How Many Bones Are There in the Human Body?

An illustration of human skeletons from an 1851 encyclopedia.
An illustration of human skeletons from an 1851 encyclopedia. / bauhaus1000/DigitalVision Vectors/Getty Images

If you’re taking a grade-school science quiz, competing on Jeopardy!, or playing pub trivia, the answer to a question about the number of bones in the human body is probably 206. (Or, in Jeopardy!’s case, “What is 206?”)
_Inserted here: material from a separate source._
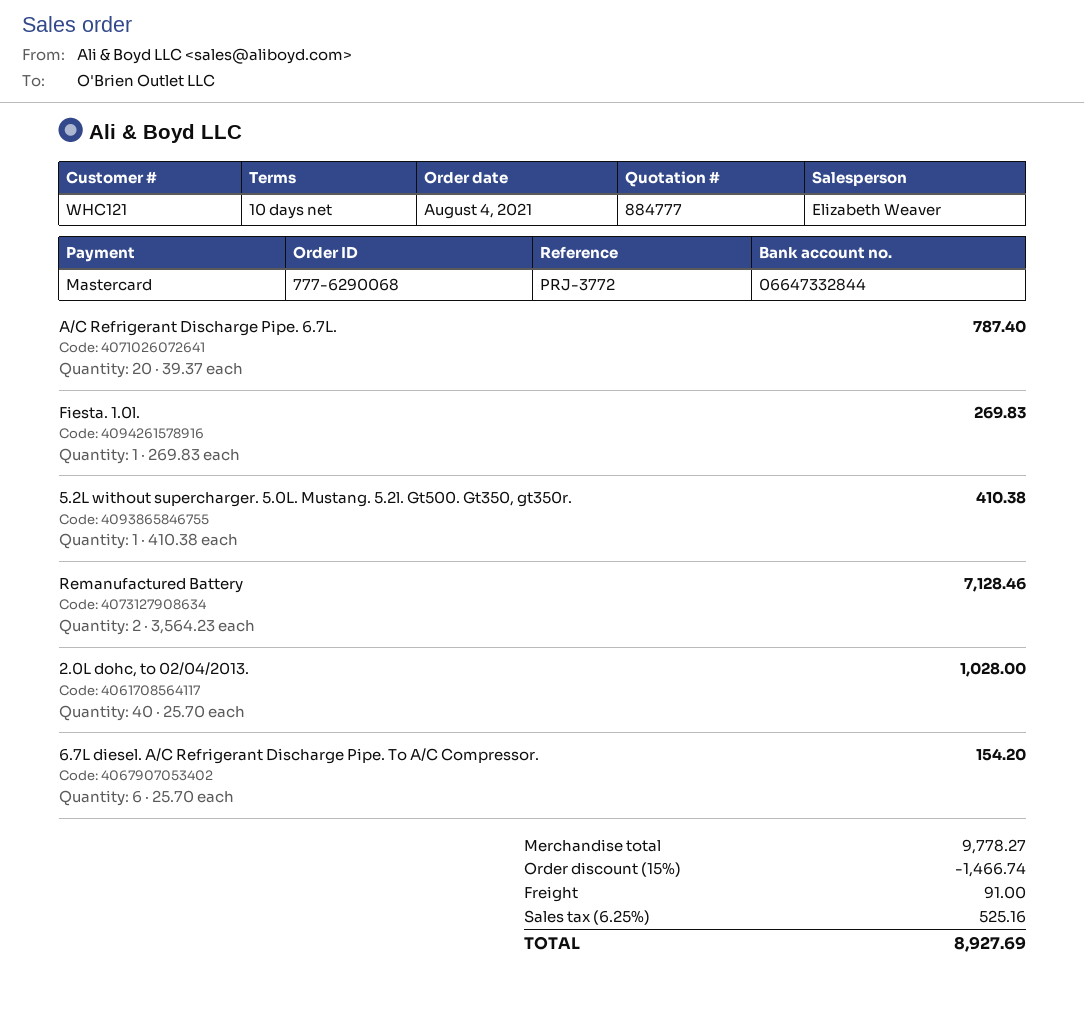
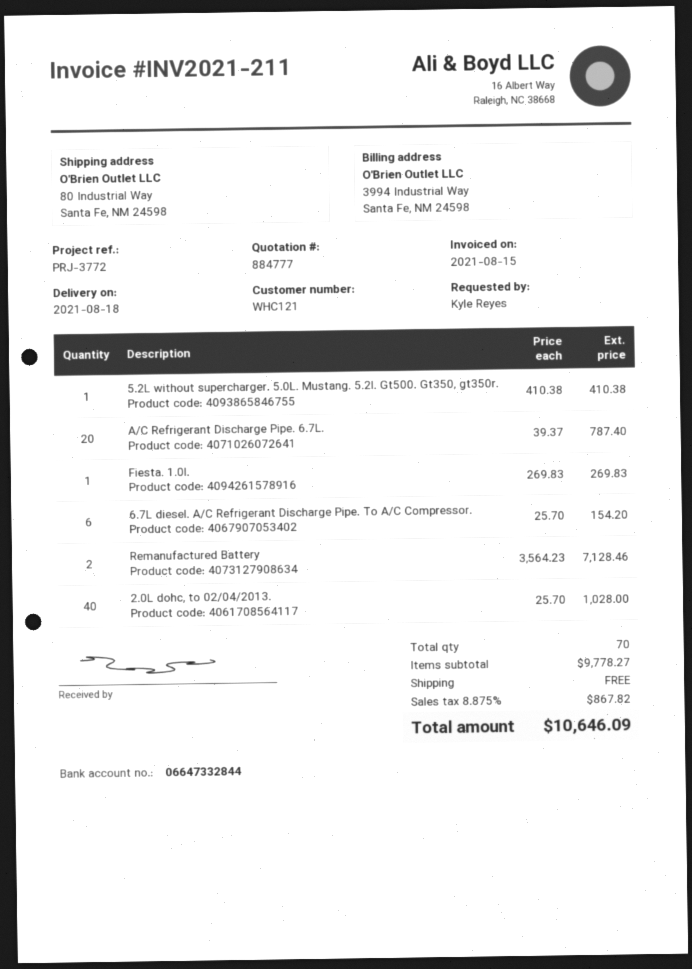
discount: 15% = 1466.74 -> none
shipping: 91.00 -> 0.00
tax: 6.25% = 525.16 -> 8.875% = 867.82
total: 8927.69 -> 10646.09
But the notion that every person has a tidy 206 bones is sort of a misconception. For one thing, it only applies to adults. Babies are born with somewhere in the range of 270 to 300 bones, some of which are made completely of cartilage. As a baby grows, a bunch of bones fuse together and calcify, decreasing their total bone count. Infants, for example, typically have 33 vertebrae, compared to 24 for adults. And your upper arm bone—the humerus—used to have three to four parts.

It understandably takes years to complete this process. According to Popular Science, most of your bones have settled into their final form around puberty. But certain ones keep growing well past that point; you might be in your mid-twenties before your clavicle calls it quits.

That’s not to mention all the people who never end up with exactly 206 bones. Some people have a bonus vertebra, the L6, at the base of the lumbar region of their spine. Others have additional sesamoid bones: pea-shaped protrusions in the muscles or tendons near your foot, hand, and wrist joints. And while most people have 24 ribs—12 on each side—it’s not uncommon for someone to have one or two more than that. These cervical ribs are located above the rest of the ribs. Being born with fewer or more than 10 fingers and 10 toes can also obviously impact your final bone count.

In short, 206 is the most common answer to the question, but it’s not the only answer.